Lo que sí se mueve (y mucho) es la cámara, a través de travellings, panorámicas, acercamientos o alejamientos. La sucesión de imágenes se transforma en una especie de danza visual que, por otro lado, subraya el carácter artificial y mágico que la película posee. (En una escena que funciona como un guiño al espectador, Suzy le cuenta a Sam, mientras le muestra sus libros, que le encantan las historias con poderes mágicos, ya sea en los Reinos de la Tierra o en los planetas exteriores.)

Pero el cine de Anderson no se queda allá, a lo lejos. La manera de ser de cada uno de los personajes y la manera en que transcurre la trama oscilan todo el tiempo entre sensaciones opuestas. De la misma manera en que los roles se mezclan, se vuelven difusos en una trama que desconcierta, los géneros hacen lo propio. Por eso hay escenas que nos obligan a preguntarnos dónde estamos parados. En un momento, Suzy le dice a Sam que le encantaría ser una huérfana porque piensa que los que viven en orfanatos tienen una vida feliz y libre de preocupaciones. Sam la mira y le responde: te amo pero no sabés de que estás hablando. Casi todas las respuestas pronunciadas por Sam poseen tanta carga que resulta difícil precisar si se trata de un adulto vestido de niño o de un niño demasiado maduro, si deben causarnos risa o emocionarnos. Decíamos: Un reino bajo la luna borra los límites entre los niños y los adultos, entre el drama y la comedia, y hasta aquella que separa al realismo del artificio. Pero esto no se da como un juego banal sino como una manera de decir que las etapas, los géneros y las maneras de posicionarse frente al cine no son tan distintas entre sí.
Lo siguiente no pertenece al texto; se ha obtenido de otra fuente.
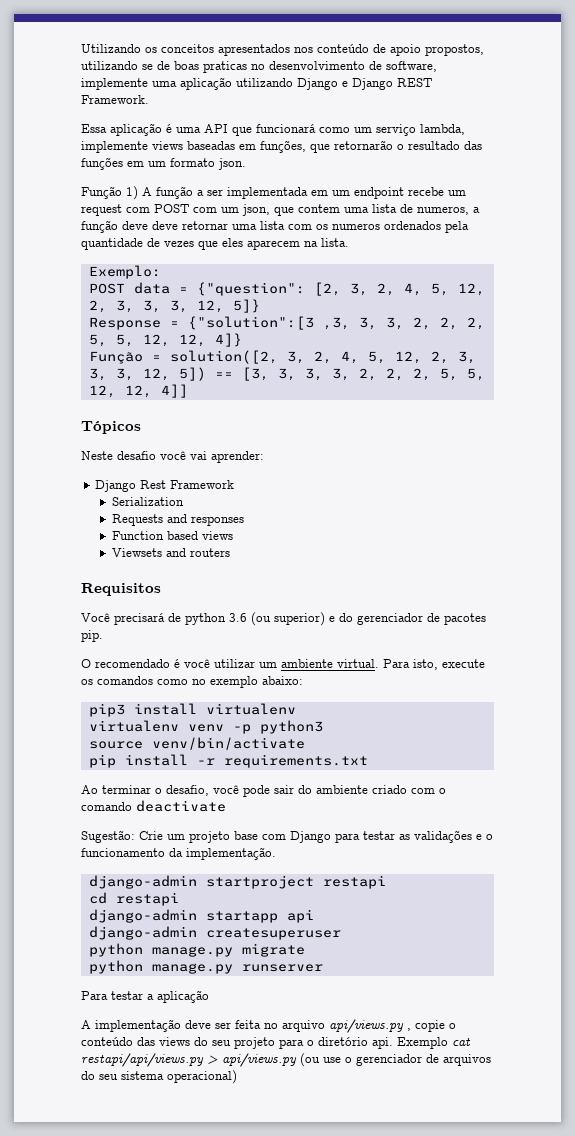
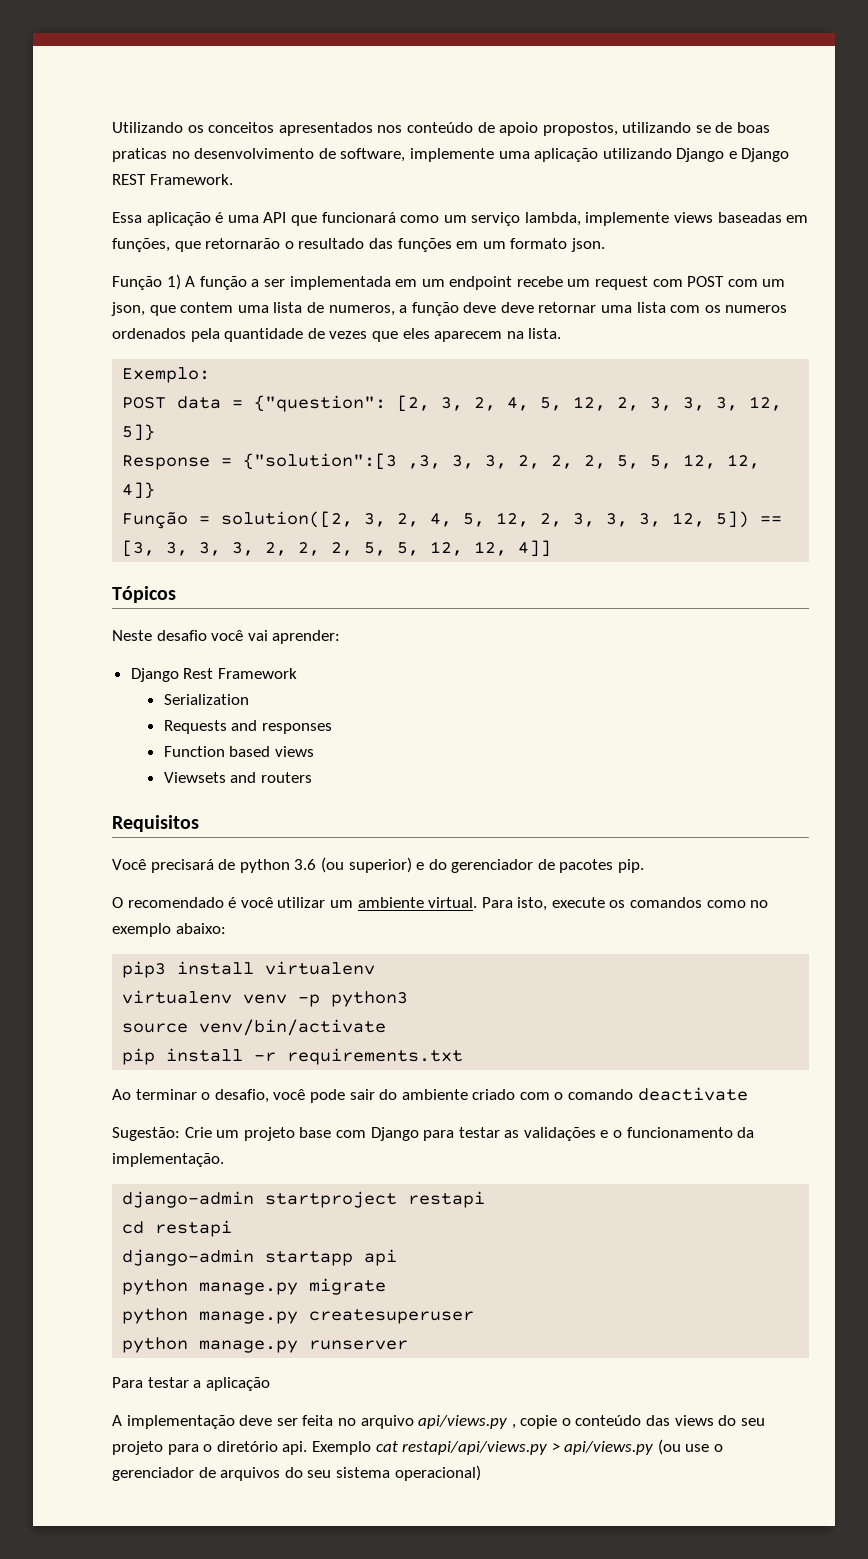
[88,926,341,940] [88,943,305,957] django-admin createsuperuser // python manage.py migrate -> [122,1278,387,1295] [122,1308,475,1324] python manage.py migrate // python manage.py createsuperuser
Este punto se traslada a todos los niveles de la historia. Desde el tratamiento que se hace de la sexualidad cuando Sam y Suzy están en la carpa antes de que sus padres los encuentren, pasando por la noción misma de matrimonio, hasta llegar a un momento particularmente intenso en que los dos niños están preparados para tirarse al agua desde un campanario aún sabiendo que pueden morir en el intento.

Wes Anderson nos dice que para ingresar en su universo sólo hay que entregarse, lo que no significa necesariamente perder la capacidad de pensar en lo que estamos viendo. Su filmografía se instala cada vez más en un terreno que se parece a la isla que sirve de escenario de esta historia: bella, extraña y por momentos tormentosa.